Quick answer: ZINC crossed llama.cpp on the scoped Qwen3.6 decode benchmark by fixing correctness first, then removing dead paths and moving repeated work into the hot Vulkan decode path. The remaining gap is prefill, not whether AMD RDNA4 can be a serious local Qwen inference target.

The first serious RDNA4 trace looked almost good, which is worse than looking broken. zinc was emitting English-shaped text at four tokens per second on the Radeon AI PRO R9700. Then the LM-head dump showed the truth: on Qwen3.5-35B-A3B-UD Q4_K_XL, 240,560 of the 248,320 vocabulary rows were still zero. The model was sampling from the three percent of logits our dispatcher happened to compute.

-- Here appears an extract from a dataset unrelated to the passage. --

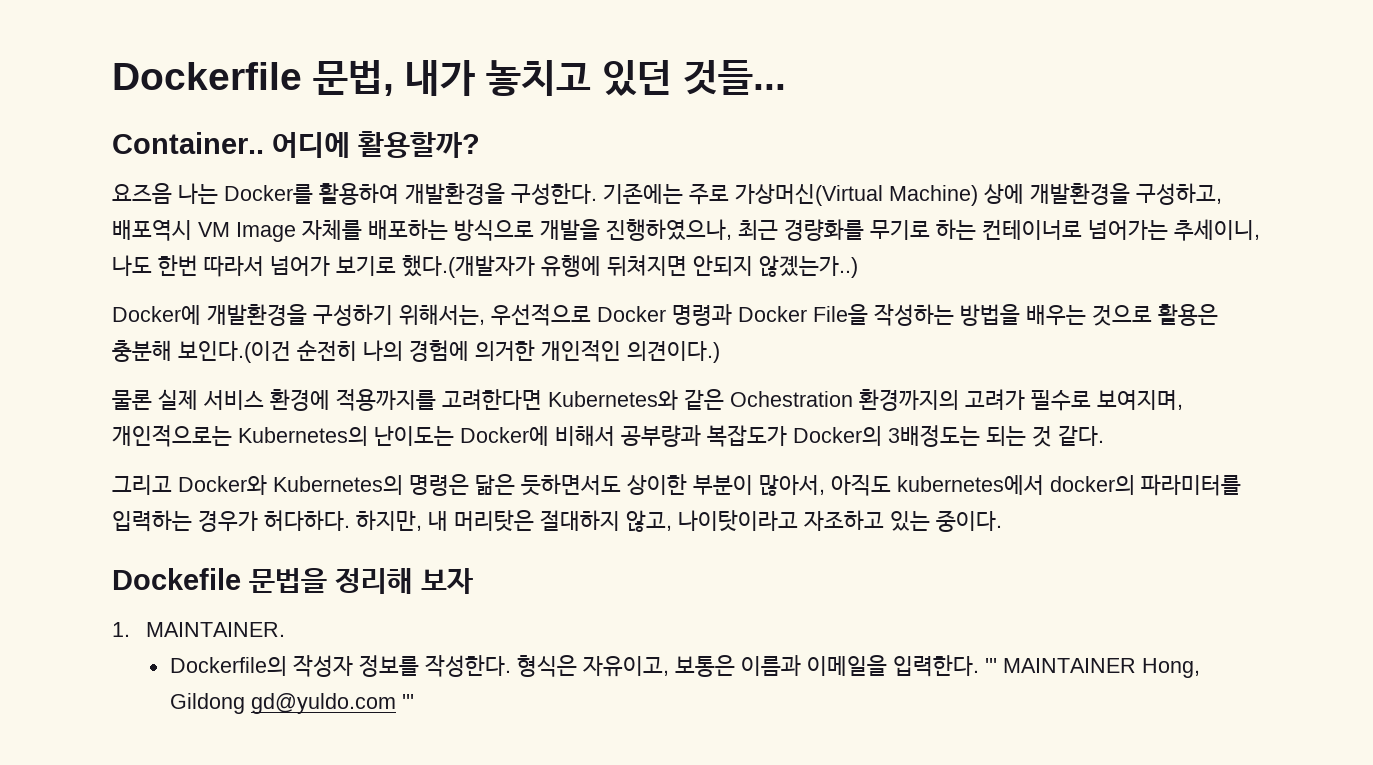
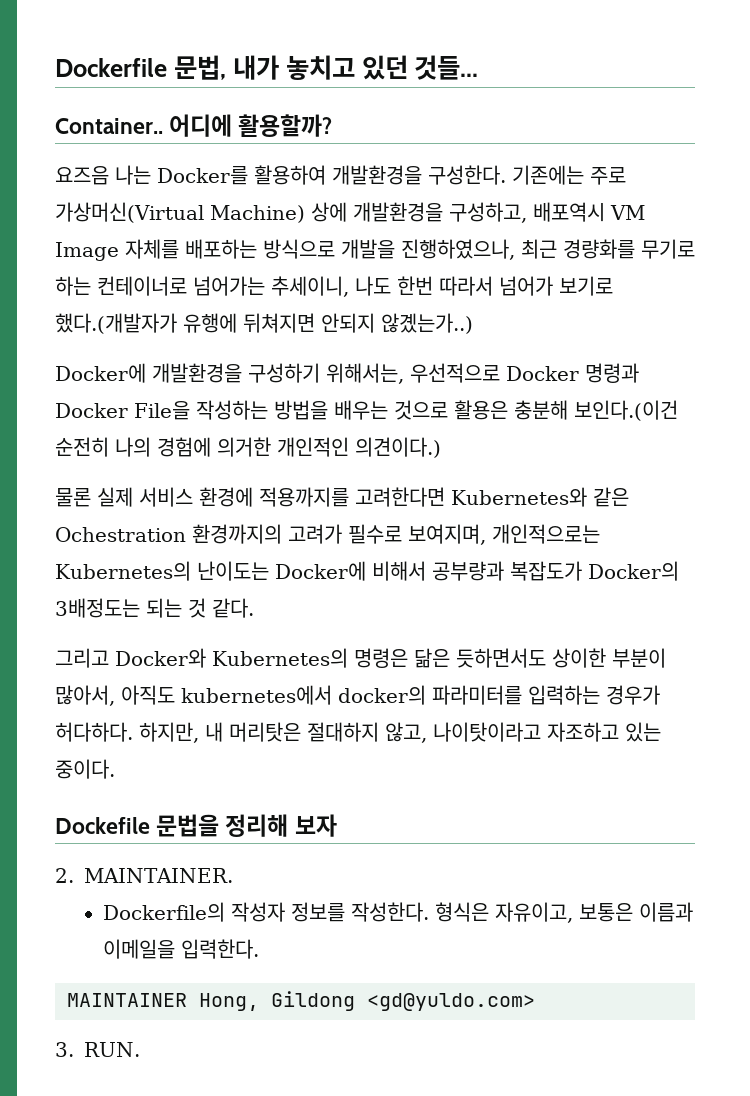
[112,622,130,637] 1. -> [55,868,74,883] 2.
[984,658,997,673] ''' -> (260, 949) //
[250,693,414,714] gd@yuldo.com ''' -> [367,993,535,1011] [55,1042,140,1057] <gd@yuldo.com> // 3. RUN.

A two-panel postcard. The left panel labelled 'what it felt like' shows a rising orange curve and the caption 'Interesting output, maybe we are close.' The right panel labelled 'what was actually happening' shows a vocabulary-row histogram with three tall orange bars in the middle of a sea of flat grey ticks, annotated '248,320 vocab rows · 7,760 non-zero', and a tagline noting that only about three percent of the rows ever got computed.
The bug postcard from the early days. 97 percent of the vocabulary rows never got computed, and the three percent that did happened to look varied enough to fool us for two days.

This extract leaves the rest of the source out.